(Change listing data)
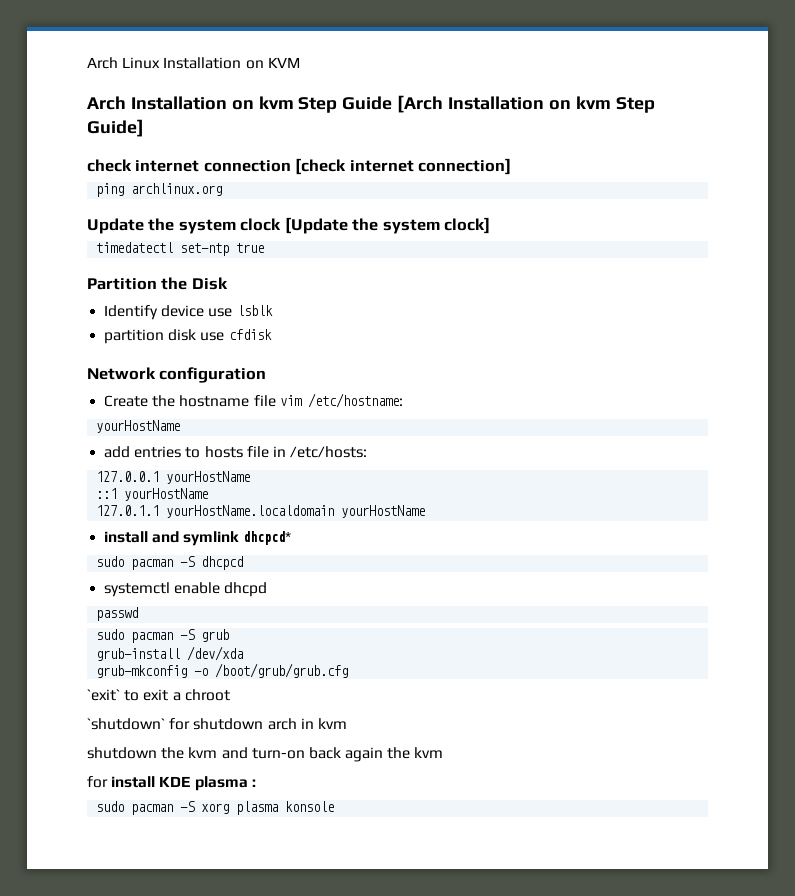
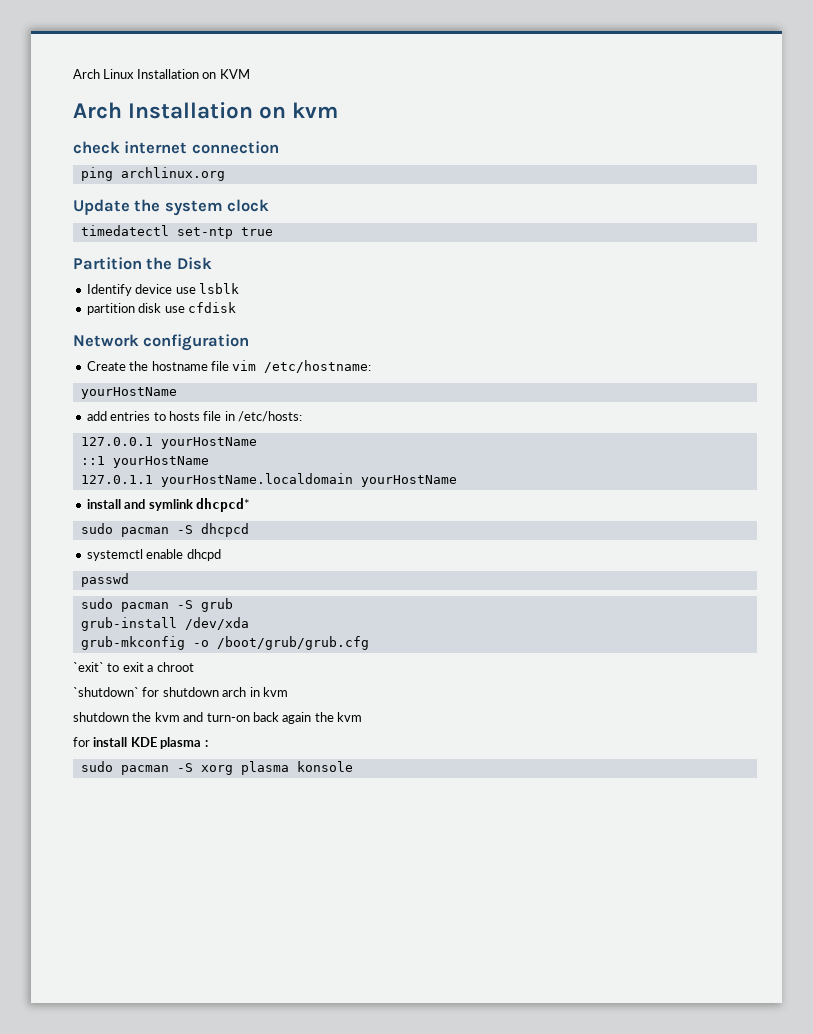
[298,95,655,113] [87,119,144,137] Step Guide [Arch Installation on kvm Step Guide] -> (339, 110) none
[295,158,512,175] [check internet connection] -> (279, 147) none
[284,217,491,234] [Update the system clock] -> (270, 205) none

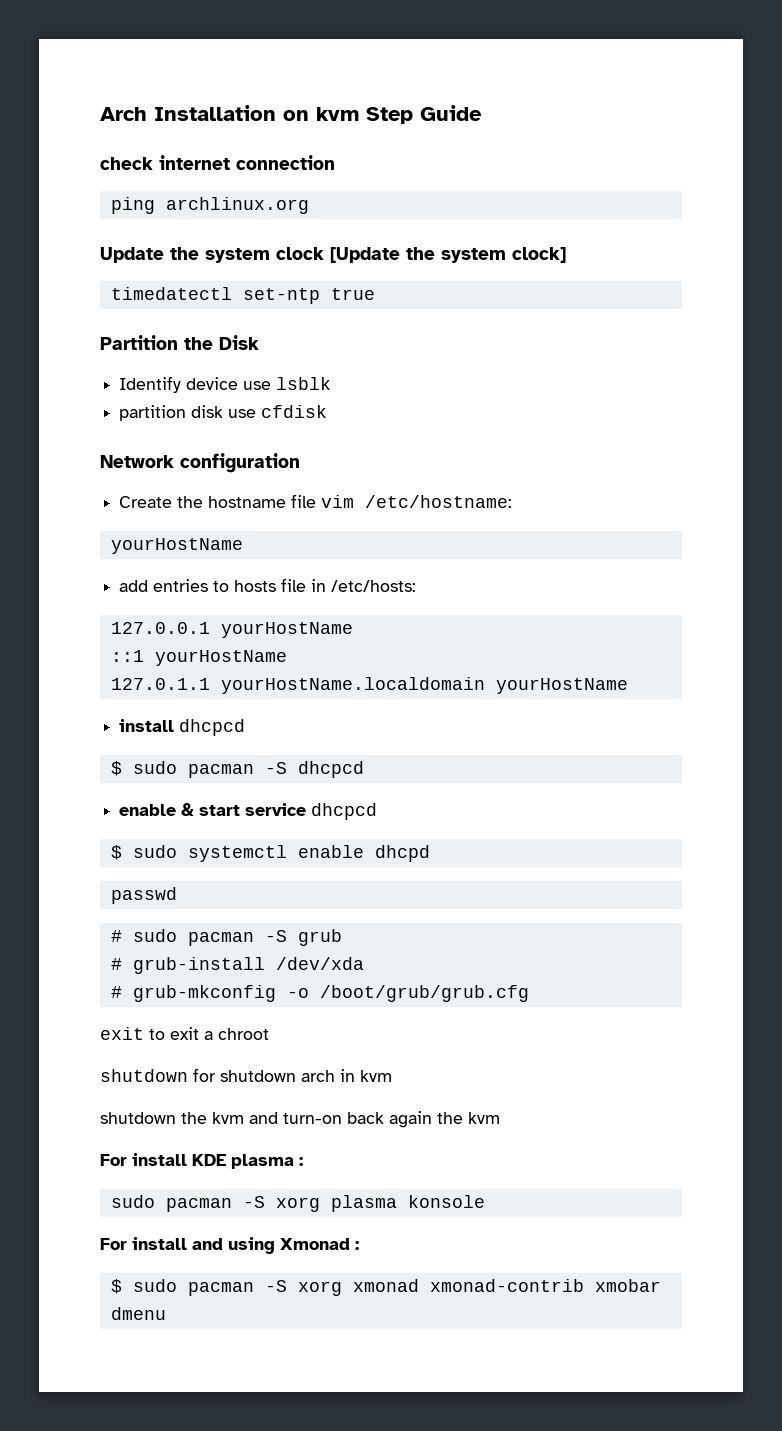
[73,69,250,79] [73,102,122,119] Arch Linux Installation on KVM // Arch -> [100,107,147,121] Arch
(339, 110) none -> [366,105,482,124] Step Guide
(270, 205) none -> [330,247,566,263] [Update the system clock]
[124,498,250,512] and symlink dhcpcd* // -> [179,719,246,736] [110,761,122,776] dhcpcd // $
(249, 530) none -> [119,803,378,820] [110,845,177,860] enable & start service dhcpcd // $ sudo
(129, 580) none -> [110,930,122,942] #
(233, 605) none -> [110,958,122,970] #
(249, 623) none -> [110,986,122,998] #
[73,662,104,672] `exit` -> [100,1027,144,1040] exit
[73,687,139,697] `shutdown` -> [100,1069,188,1082] shutdown
[73,737,90,747] for -> [100,1154,127,1166] For
(353, 766) none -> [100,1237,359,1254] [110,1279,661,1296] [110,1307,166,1320] // For install and using Xmonad : // $ sudo pacman -S xorg xmonad xmonad-contrib xmobar dmenu

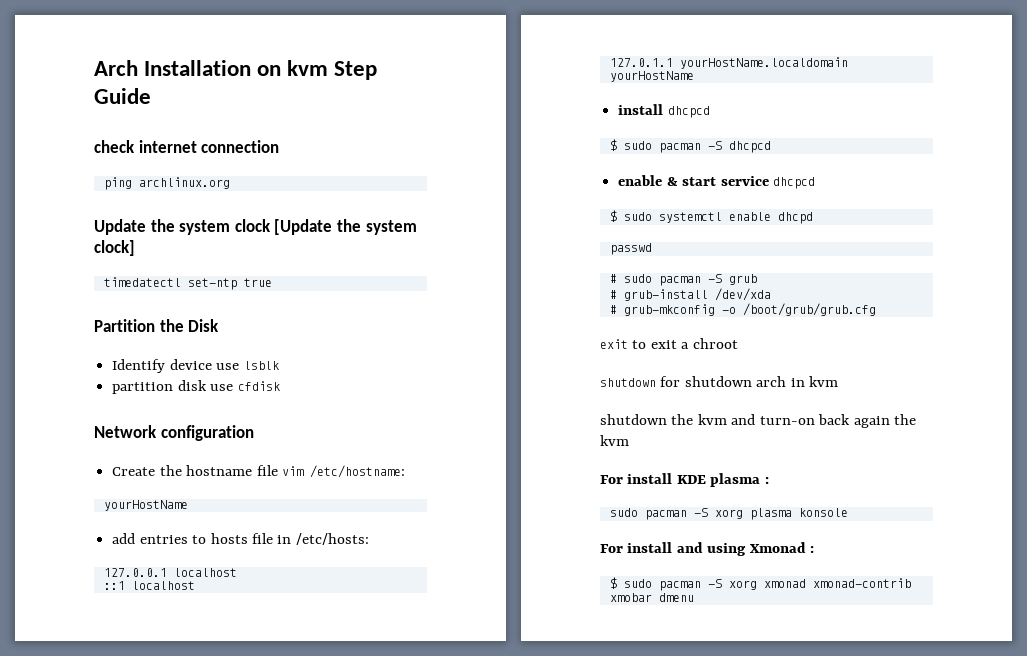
[220,622,353,638] yourHostName -> [173,568,237,577] localhost
[154,650,287,666] yourHostName -> [131,581,195,590] localhost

Exercise brief →
What is needed is an exact printout of all the entries, without the pictures.

Response area →
[298,95,655,113] [87,119,144,137] Step Guide [Arch Installation on kvm Step Guide] -> (339, 110) none
[295,158,512,175] [check internet connection] -> (279, 147) none
[284,217,491,234] [Update the system clock] -> (270, 205) none

[73,69,250,79] [73,102,122,119] Arch Linux Installation on KVM // Arch -> [100,107,147,121] Arch
(339, 110) none -> [366,105,482,124] Step Guide
(270, 205) none -> [330,247,566,263] [Update the system clock]
[124,498,250,512] and symlink dhcpcd* // -> [179,719,246,736] [110,761,122,776] dhcpcd // $
(249, 530) none -> [119,803,378,820] [110,845,177,860] enable & start service dhcpcd // $ sudo
(129, 580) none -> [110,930,122,942] #
(233, 605) none -> [110,958,122,970] #
(249, 623) none -> [110,986,122,998] #
[73,662,104,672] `exit` -> [100,1027,144,1040] exit
[73,687,139,697] `shutdown` -> [100,1069,188,1082] shutdown
[73,737,90,747] for -> [100,1154,127,1166] For
(353, 766) none -> [100,1237,359,1254] [110,1279,661,1296] [110,1307,166,1320] // For install and using Xmonad : // $ sudo pacman -S xorg xmonad xmonad-contrib xmobar dmenu

[220,622,353,638] yourHostName -> [173,568,237,577] localhost
[154,650,287,666] yourHostName -> [131,581,195,590] localhost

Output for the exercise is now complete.